Damn I fell asleep and missed it. I will watch it on the ABC viewer or download this weeks eps when its out. I am enjoying the series so far.


----------



## dangles (Mar 27, 2011)

driftoz said:


> aww its finished, surprised to see he feeds commercially single packaged rats for the snakes, would have thought he would have bred them or at least buy bulk from a breeder.



product placement. Most TV shows will approach a company and offer to use their products if they supply them free or at a greatly reduced cost. It ends up a win win situation. Tv show gets product, company gets free advertising


----------



## trader (Mar 28, 2011)

pseudechis4740 said:


> I am surprised at the amount of people overlooked the ad on the Herpshop weeks ago considering the Herpshop is the cornerstone of herp related web sites in this country.



 Thank you...Maybe I should put another notice banner up for next Sunday....Cheers!



driftoz said:


> i bearly go on herp shop so i have never seen it.



:cry:


----------



## trader (Apr 3, 2011)

...just a *reminder* it is on in less than *1/2 hour*.....


----------



## HOM3L3SS (Apr 3, 2011)

omg, i thought i missed it xD...but the bloody computer hasn't changed for day light savings haha

i haven't seen it before, is it good?

Harry


----------



## Snakeluvver2 (Apr 3, 2011)

It's good enough to get my MOM (yes I spelt it M-O-M) bold enough to touch a snake. 
Which is insane haha.


----------



## Jonno from ERD (Apr 3, 2011)

Wow, that grip on the Death Adder is...unique!


----------



## driftoz (Apr 8, 2011)

Grunter023 said:


> Damn I fell asleep and missed it.

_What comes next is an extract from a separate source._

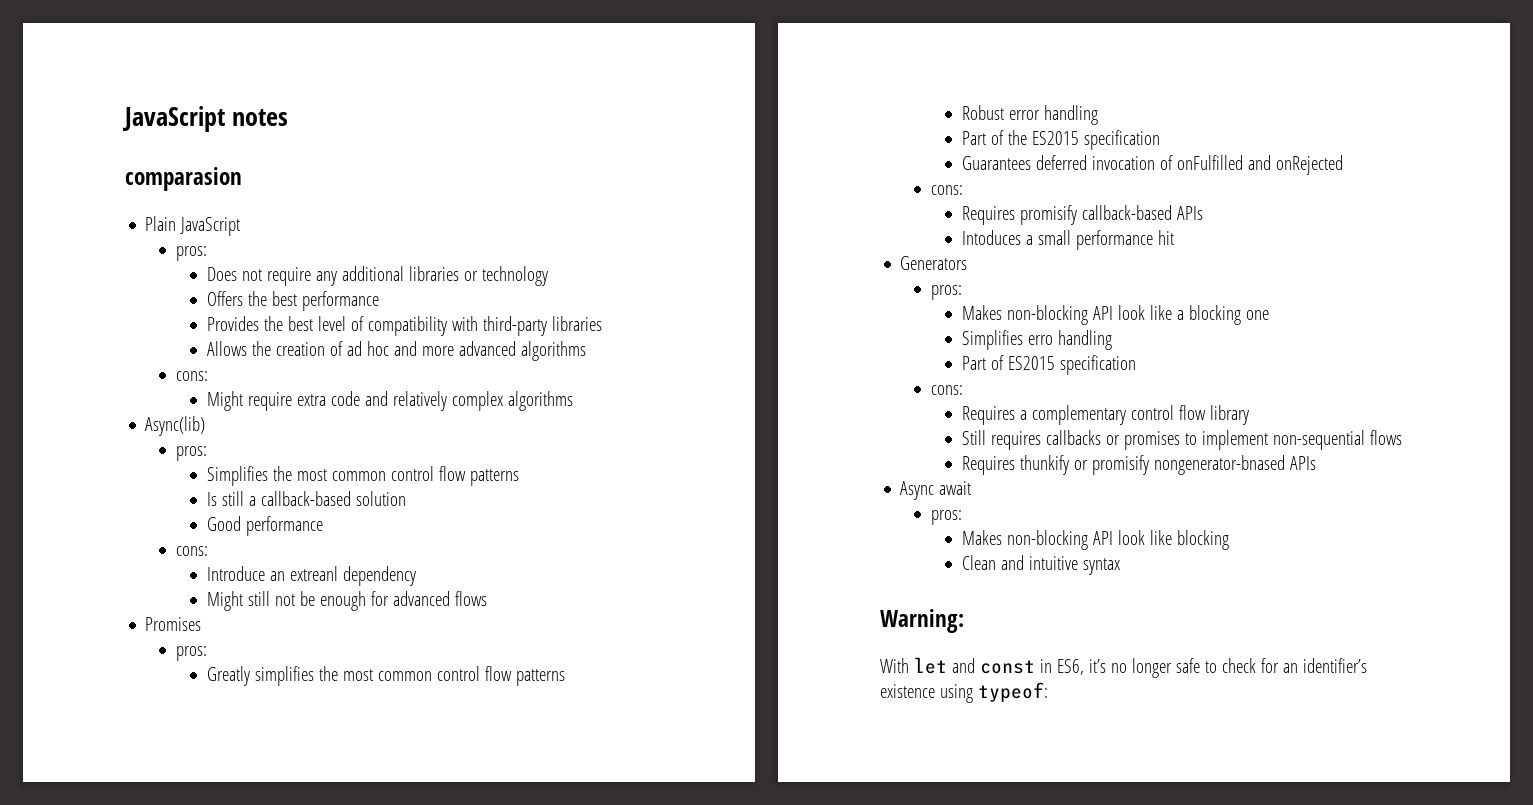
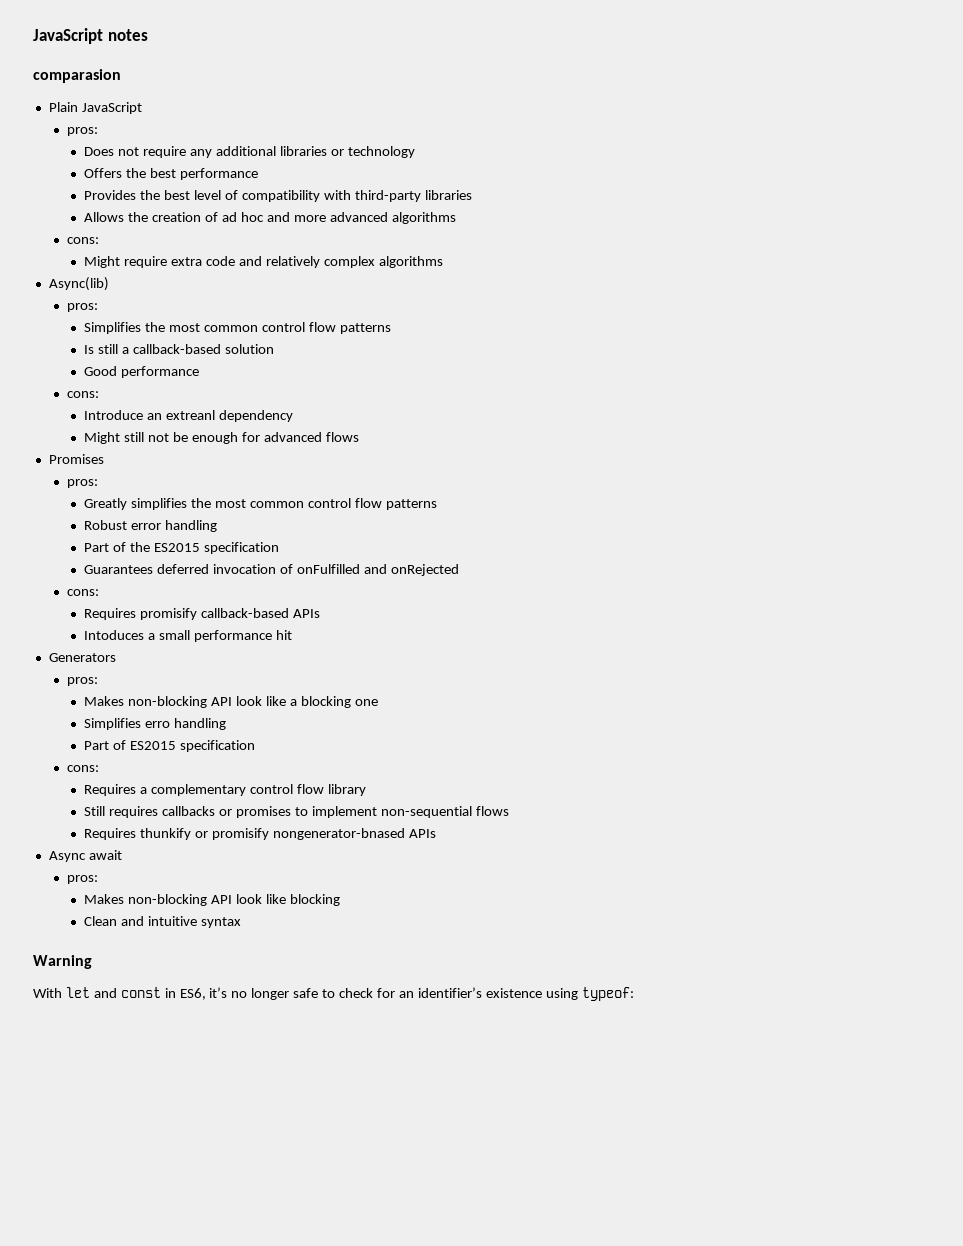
- Warning:
+ Warning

I will watch it on the ABC viewer or download this weeks eps when its out. I am enjoying the series so far.


 oh didnt think of that can watch last weeks episode  ty


----------



## hrafna (Apr 9, 2011)

foxtel iq = never miss an episode!


----------



## driftoz (Apr 9, 2011)

hrafna said:


> foxtel iq = never miss an episode!


 dont tease me about that i want foxtel bad lol and sucks the streaming of the episode on the abc site is so crap quality


----------



## trader (Apr 10, 2011)

...it begins in a few minutes....


----------



## driftoz (Apr 10, 2011)

ty almost forgot again haha but u scared me a litte thinking it starts soon but it dosent starts till 6.30 in sa


----------



## trader (May 1, 2011)

....don't forget it begins in about 15 minutes here in Melbourne! ;-)


----------



## driftoz (May 1, 2011)

watching it now in SA almost forgot again lol missed 15 mins


----------



## Tassie97 (May 1, 2011)

i love it wish i could work on his team *sighs* maybe one day 
does anyone know him?
if you do tell him to get on this forum 
nicely of cause lol


----------



## snakes123 (May 1, 2011)

poor owl :'(. girl: "well this is a type of snake" Chris: "well you should know what a black headed python is, they are the mot knows aussie python" LOL


----------



## Pinoy (May 1, 2011)

I want a job like that, my dream...


----------



## Tassie97 (May 1, 2011)

why would u bother go to the interview if you dont have common knowledge??? umm its a snake 

and the when the kookaburra bit the dude that made that made me ROFL LOL

and... the poor ackie getting squished


----------



## trader (May 1, 2011)

Tassie97 said:


> i love it wish i could work on his team *sighs* maybe one day  does anyone know him?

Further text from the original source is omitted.